According to NASA, on March 1, 2024, a command was sent. Because Voyager 1 is over 15 billion miles (24 billion km) from Earth, it took almost two days for a reply to return from the probe. On March 3, the team received more gibberish from a section of the FDS that wasn't like the previous gibberish.

In fact, it wasn't gibberish at all. An engineer at NASA's Deep Space Network recognised it for what it was and decoded it. By March 10, the "gibberish" turned out to be the entire FDS memory.
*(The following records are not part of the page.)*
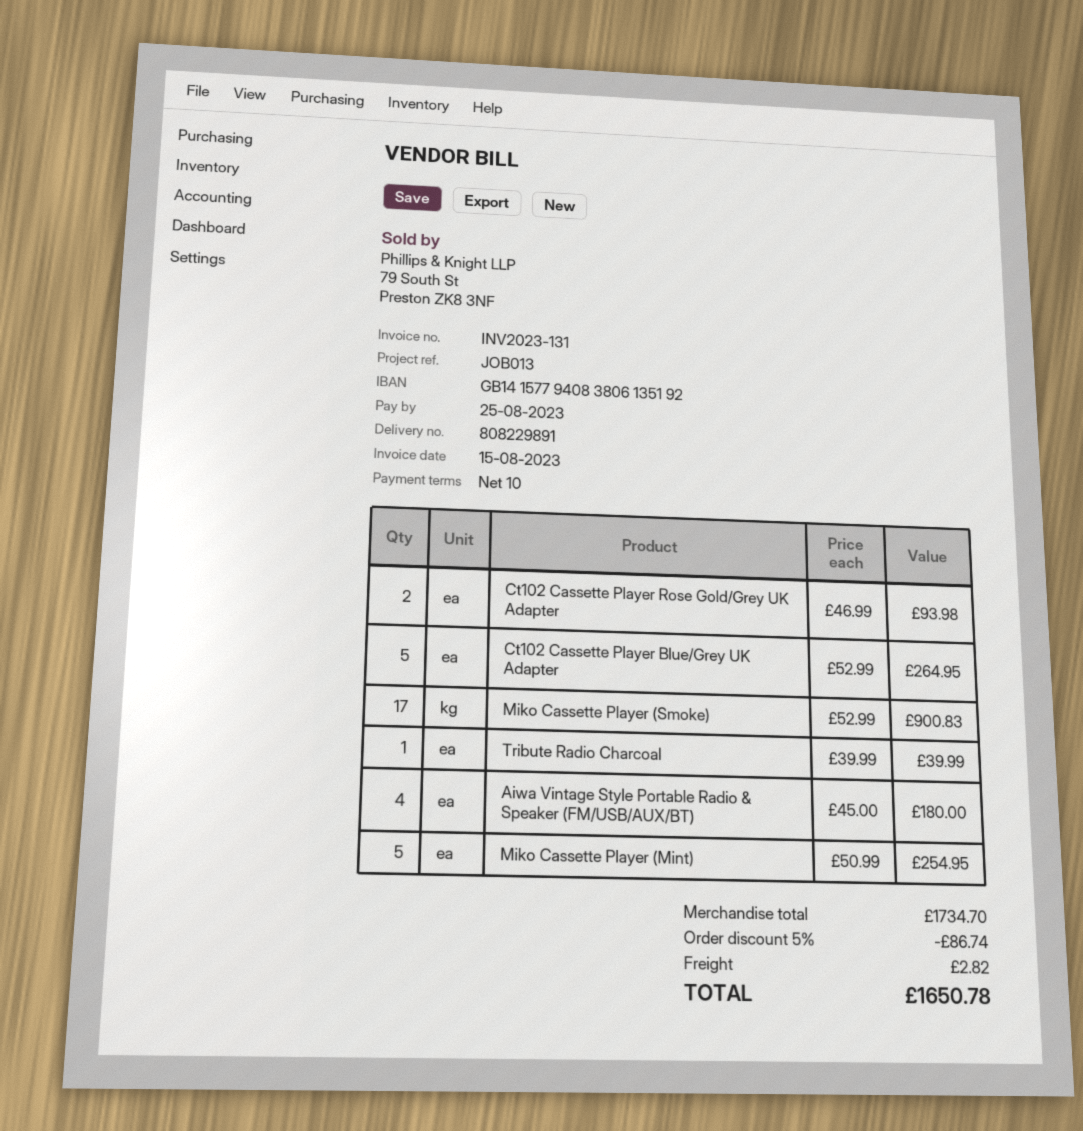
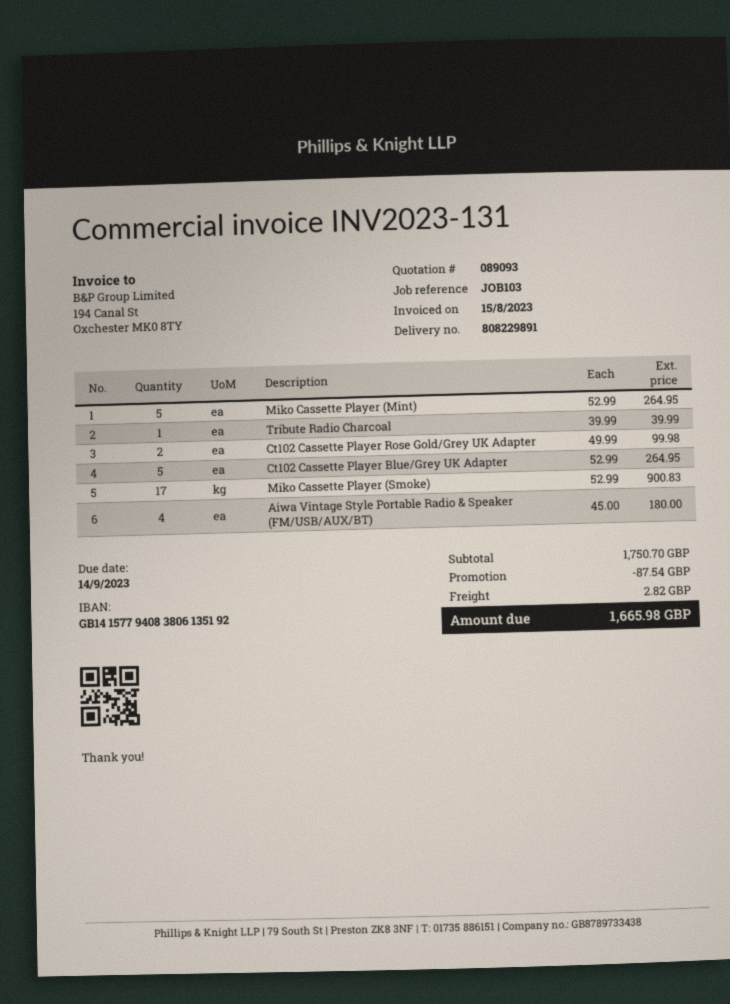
due date: 2023-08-25 -> 2023-09-14
reference: JOB013 -> JOB103
Ct102 Cassette Player Rose Gold/Grey UK Adapter: 2 x 46.99 = 93.98 -> 2 x 49.99 = 99.98
Miko Cassette Player (Mint): 5 x 50.99 = 254.95 -> 5 x 52.99 = 264.95
subtotal: 1734.70 -> 1750.70
discount: 86.74 -> 87.54
total: 1650.78 -> 1665.98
What this means is that NASA now has a list of the science and telemetry data that Voyager 1 was supposed to send, the FDS operating instructions, and the values of the variables in the memory that are changed due to commands or Voyager 1's status. With the cosmic Rosetta Stone, the space agency hopes that it will be able to compare the readout to previous ones before the breakdown. In this way the source of the problem can be identified and repaired.

They hope.

Source: NASA

11 comments
11 comments
Neutrino23
I am completely in awe of these two probes. It is inspiring that they are still working after all this time and at this great distance.
Juanjo
From an engineer to engineers at NASA: yo are very, very good.
WillyDoodle
I'm going to go out on a limb and suggest these are smart people. Great work.
martinwinlow
It seems unlikely that a computer would spontaneously start sending random data and thus 'surely' the 'gibberish' could just be accidentally 'encoded data' (due to whatever the fault is) and that it could potentially be de-coded in the same way that any coded message could be...? But I expect I'm teaching people to suck eggs, here...
Karmudjun
One might wonder what sort of radiation spikes Voyager is subjected to outside of our solar system. If a source were bombarding the little one way ship, the telemetry sent could easily be binary frame-shifted. That was NASA's first approach - but when you can review the memory stores, you can analyze what has changed in the instruction set from bombardment, from a power spike due to bombardment corrupting the instruction set, or due to capacitor leak due to age and/or radiation bombardment. God speed Voyager!
TechGazer
It sounds like they had better project management than the team that crashed the recent lunar lander due to the ground safety people not remembering to turn off their safety feature before launch.
Slawdog
VGER is communicating to return home.
YourAmazonOrder
They didn't recognize a core dump? That was what computers did in the 60s and 70s when they abended.

Script kiddies.
Nuadormrac
I might have known one of the people who worked on this, or at least from his last conversation with me when Carol passed away he seemed very familiar with it as well as how the computers aboard the space shuttle function. Perhaps someone has a better idea, but Fred Feigan worked for NASA for 11 years from what Carol Freshman told me. He was helping her with her computer business in New Mexico when well I went from a customer to we chatted fairly regularly.